The refugee camps in Calais have existed for years. The ‘unprecedented’ and ‘shocking’ scenes filmed by media camera cews are indeed shocking – but they are not unprecedented.
Further, the media glare on Calais is never applied to Britain, where government ‘ghost flights’ routinely deport people who then disappear and refugees are held indefinitely in degrading conditions in detention centres.
There are around 3,000 ‘migrants’ in Calais, most living in squalid camps with little access to food, fresh water or legal assistance.
They are there because Fortress Britain won’t let them in. The French and British governments have colluded to do nothing about the refugees in Calais for 15 years – except to blame each other whenever the media is short of headlines.
In fact most of these so-called migrants are refugees who had no choice but to flee war, poverty and starvation. Britain resolutely refuses to accept its share of refugees, let alone accepting any responsibility for the refugee crisis.
Calls for the army to deal with desperate people looking for work, shelter and security might be dismissed as the absurd rantings of provincial UKIP councillors.
But when they are splashed on the front pages of papers read by millions, they are a sharp reminder of how the so-called debate on immigration is mired in a poisonous, xenophobic swamp.
The media uses its monopoly to saturate the debate with dehumanising imagery to the extent that politicians can justify openly racist language on the basis that it reflects ‘public opinion’.

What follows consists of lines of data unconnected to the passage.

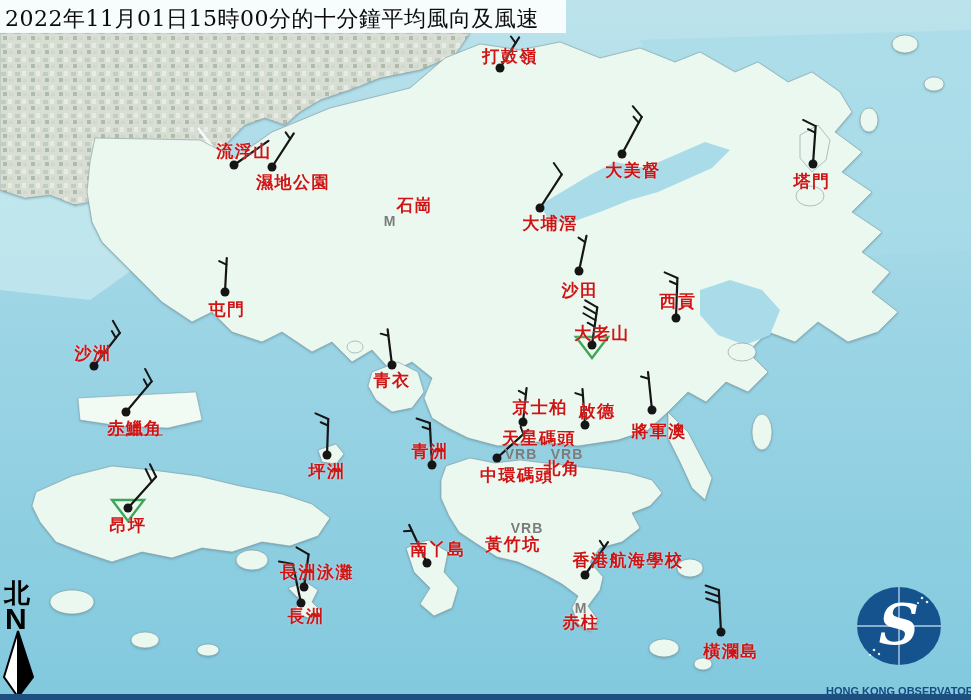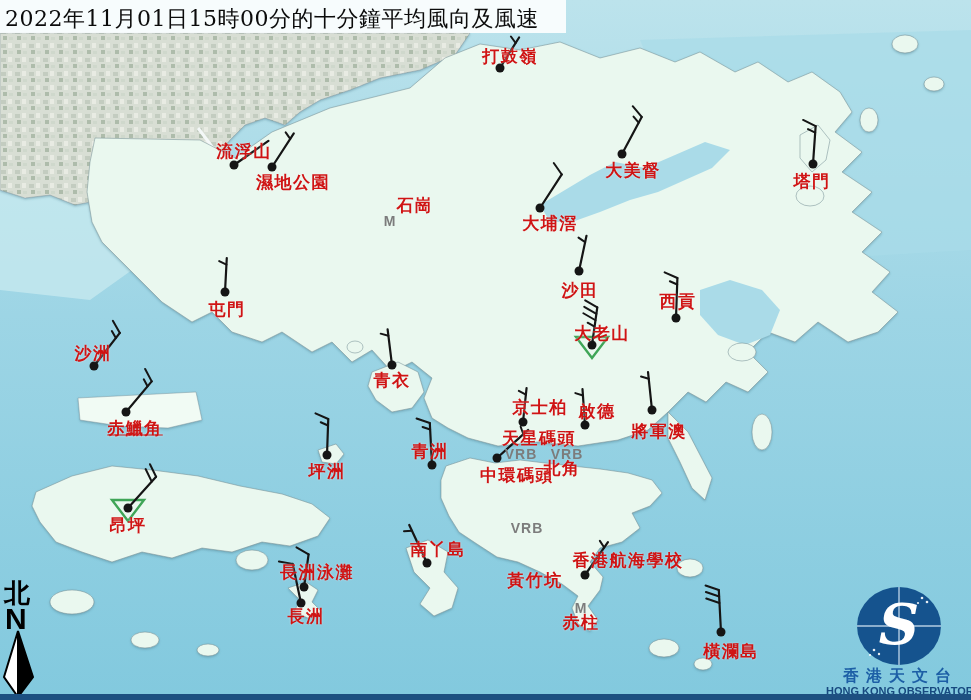--- a/index.html
+++ b/index.html
@@ -295,21 +295,21 @@
       <div class="stn-label" style="left: 540px; top: 407px;">京士柏</div>
       <div class="stn-label" style="left: 597px; top: 411px;">啟德</div>
       <div class="stn-label" style="left: 659px; top: 431px;">將軍澳</div>
       <div class="stn-label" style="left: 517px; top: 475px;">中環碼頭</div>
       <div class="stn-label" style="left: 539px; top: 438px;">天星碼頭</div>
       <div class="stn-extra" style="left: 521px; top: 454px;">VRB</div>
       <div class="stn-label" style="left: 562px; top: 468px;">北角</div>
       <div class="stn-extra" style="left: 567px; top: 454px;">VRB</div>
       <div class="stn-label" style="left: 128px; top: 525px;">昂坪</div>
       <div class="stn-label" style="left: 438px; top: 549px;">南丫島</div>
-      <div class="stn-label" style="left: 535px; top: 544px; margin-top: 36px;">黃竹坑</div>
+      <div class="stn-label" style="left: 513px; top: 544px;">黃竹坑</div>
       <div class="stn-extra" style="left: 527px; top: 528px;">VRB</div>
       <div class="stn-label" style="left: 628px; top: 560px;">香港航海學校</div>
       <div class="stn-label" style="left: 581px; top: 622px;">赤柱</div>
       <div class="stn-extra" style="left: 581px; top: 608px;">M</div>
       <div class="stn-label" style="left: 317px; top: 572px; text-align: right;">長洲泳灘</div>
       <div class="stn-label" style="left: 306px; top: 616px;">長洲</div>
       <div class="stn-label" style="left: 731px; top: 651px;">橫瀾島</div>
     </div>
 
   <div id="title-band"></div>
@@ -332,18 +332,17 @@
       <text x="69" y="62" text-anchor="middle" font-family="DejaVu Serif,serif" font-size="56" font-weight="bold" fill="#ffffff" font-style="italic">S</text>
       <g fill="#ffffff" opacity=".9">
         <circle cx="92" cy="16" r="1.3"></circle>
           <circle cx="97" cy="20" r="1.3"></circle>
           <circle cx="88" cy="21" r="1.1"></circle>
         <circle cx="44" cy="68" r="1.3"></circle>
           <circle cx="49" cy="72" r="1.2"></circle>
           <circle cx="40" cy="73" r="1.1"></circle>
       </g>
     </svg>
-    <div id="logo-zh">香港天文台</div>
     <div id="logo-en">HONG KONG OBSERVATORY</div>
   </div>
 
   <div id="bottom-bar"></div>
 </div>
 
 </body></html>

David Cameron insists that Britain will not become a “safe haven” for refugees. He has ruled out providing people with work permits and boasted that new government legislation bans refugees from renting a house, opening a bank account or getting a driving license.
So refugees who have made a perilous journey, suffering all manner of privations, indignities and humiliations along the way, will be hunted down like rats if they reach our shores.
Meanwhile the Prime Minister is keen to make his priorities clear: “Everything will be done to make sure … that British holidaymakers are able to go on their holidays.”
Tory MP David Davis urged the government to build “camps” in African countries so refugees can be sent back “in a kind and humane fashion” as if they were dogs.
The recent spike in deaths in Calais is not the fault of the refugees. They are the consequence of the British government’s decision to fortify the crossing point with new fences, making access to the tunnel entrance more dangerous.
Let’s not beat around the bush. Deaths – whether in the Mediterranean or in Calais – are a desired consequence for our politicians. Deaths act, in Theresa May’s words, “as a deterrent”.
Clearly no number of deaths, no callous threats of death will be a deterrent for those fleeing a violent or a slow death in the countries from which they fled.
The refugees in Calais are a microcosm of the wider refugee crisis. Each man, woman and child is a human tragedy, a victim of the wars, persecution and impoverishment blighting Africa and the Middle East.
In their totality they represent the human consequences of the policies of western governments, which are fuelling the flames of the refugee crisis.
Solving the causes of the crisis will require action on a world scale by people organising to overthrow a system incapable of dealing with the consequences of its own existence.
That is a giant and historic task; one which the working class will achieve in the course of its struggle to create a society run by those with no ability or need to exploit each other.
In the meantime we can organise to alleviate the crisis that our rulers are intent on escalating.
We must extend the hand of friendship, solidarity and internationalism to our brothers and sisters in Calais, in Melilla and Ceuta, in Lampedusa and in Lesbos.
We need to demonstrate that although our rulers condemn refugees to a lingering death, we the exploited workers of Britain reject complicity in that crime and are engaged in a struggle to liberate them from that fate.
The fences kill – tear down the fences
The detention centres kill – release all detainees
Fight for full citizenship rights for all refugees and migrants – Calais migrants welcome here!